- **INSTRUCTIONS FOR THE TASK**: When you print the records below, keep every word exact and leave out the images.

*** DATA RECORDS ***

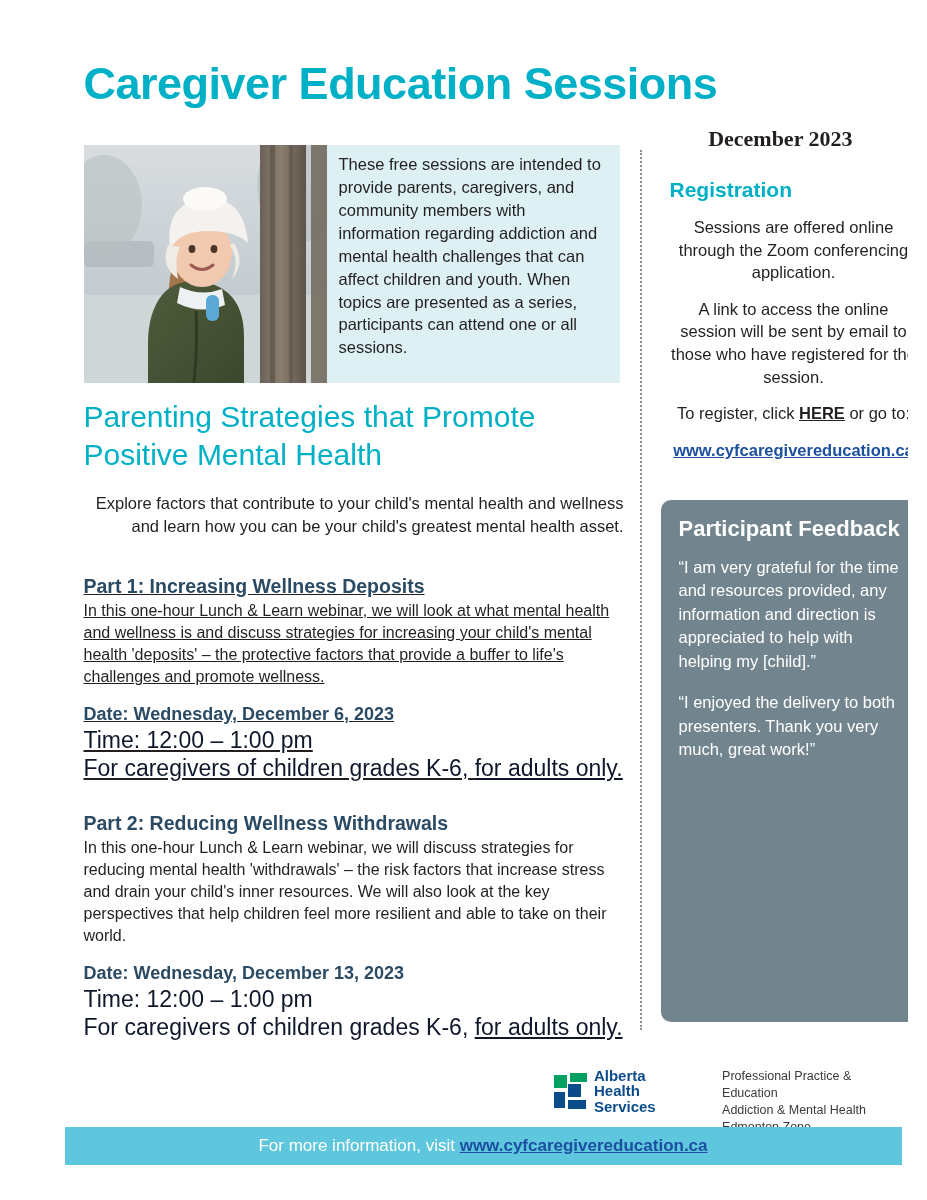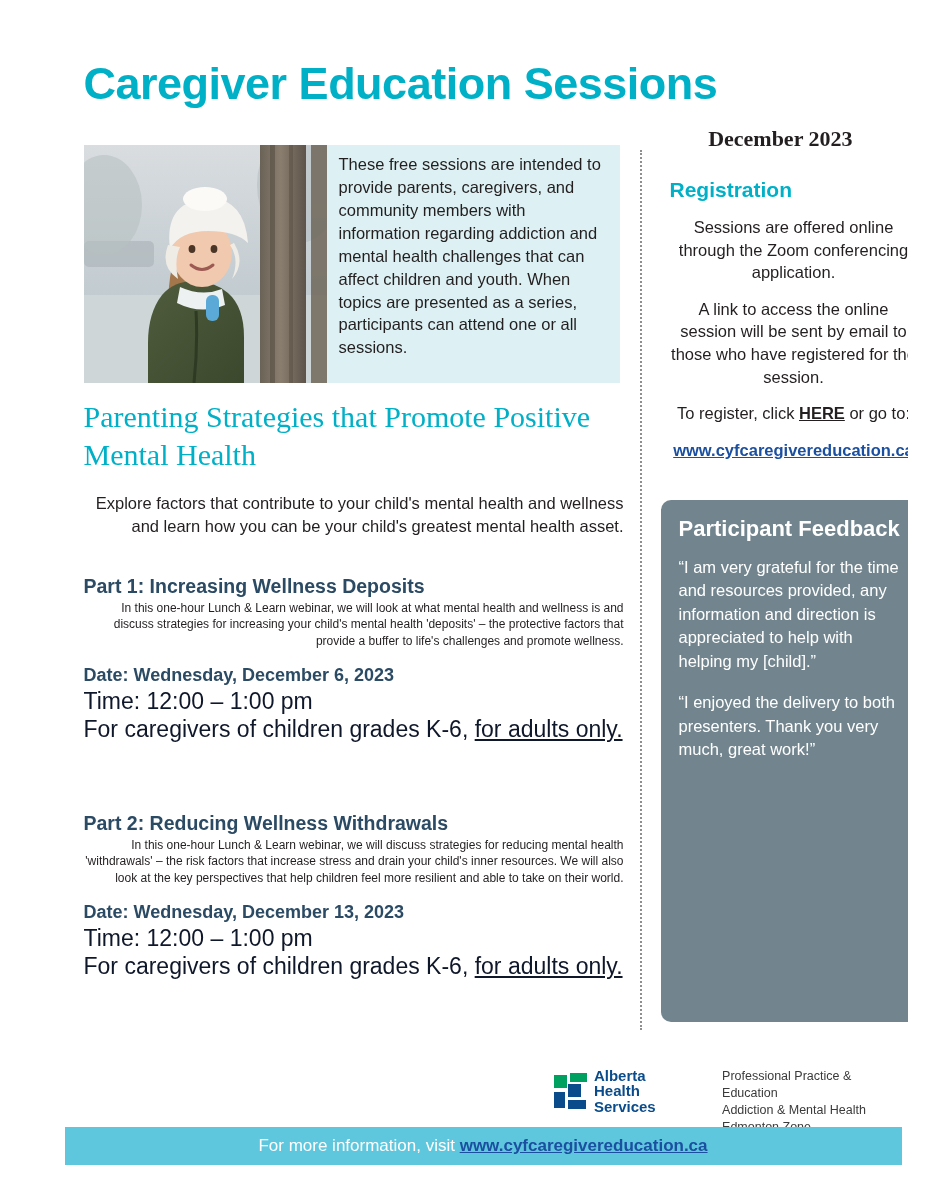--- a/index.html
+++ b/index.html
@@ -73,52 +73,50 @@
   }
 
   .session-title {
     position: absolute;
     left: 64px;
     top: 398px;
     width: 540px;
     font-size: 30px;
     color: #00b0c7;
     line-height: 1.25;
-    font-family: Liberation Serif, serif;
   }
 
   .lead {
     position: absolute;
     left: 64px;
     top: 492px;
     width: 540px;
     font-size: 16.5px;
     line-height: 1.37;
   }
   .lead p { margin: 0; text-align: right; }
 
   .part {
     position: absolute;
     left: 64px;
     width: 540px;
   }
-  .part-1 { top: 575px; }
+  .part-1 { top: 575px; text-decoration: underline; }
   .part-2 { top: 812px; }
 
   .part h3 {
     margin: 0 0 2px 0;
     font-size: 19.5px;
     font-weight: bold;
     color: #2b4a63;
   }
   .part .body {
-    font-size: 12px;
+    font-size: 16px;
     line-height: 1.37;
     margin: 0;
-    text-align: right;
   }
   .details {
     margin-top: 16px;
   }
   .details .date {
     font-size: 18px;
     font-weight: bold;
     color: #2b4a63;
     margin: 0 0 2px 0;
   }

*** End of DATA RECORDS ***

- **RESPONSE AREA**:
--- a/index.html
+++ b/index.html
@@ -73,52 +73,50 @@
   }
 
   .session-title {
     position: absolute;
     left: 64px;
     top: 398px;
     width: 540px;
     font-size: 30px;
     color: #00b0c7;
     line-height: 1.25;
-    font-family: Liberation Serif, serif;
   }
 
   .lead {
     position: absolute;
     left: 64px;
     top: 492px;
     width: 540px;
     font-size: 16.5px;
     line-height: 1.37;
   }
   .lead p { margin: 0; text-align: right; }
 
   .part {
     position: absolute;
     left: 64px;
     width: 540px;
   }
-  .part-1 { top: 575px; }
+  .part-1 { top: 575px; text-decoration: underline; }
   .part-2 { top: 812px; }
 
   .part h3 {
     margin: 0 0 2px 0;
     font-size: 19.5px;
     font-weight: bold;
     color: #2b4a63;
   }
   .part .body {
-    font-size: 12px;
+    font-size: 16px;
     line-height: 1.37;
     margin: 0;
-    text-align: right;
   }
   .details {
     margin-top: 16px;
   }
   .details .date {
     font-size: 18px;
     font-weight: bold;
     color: #2b4a63;
     margin: 0 0 2px 0;
   }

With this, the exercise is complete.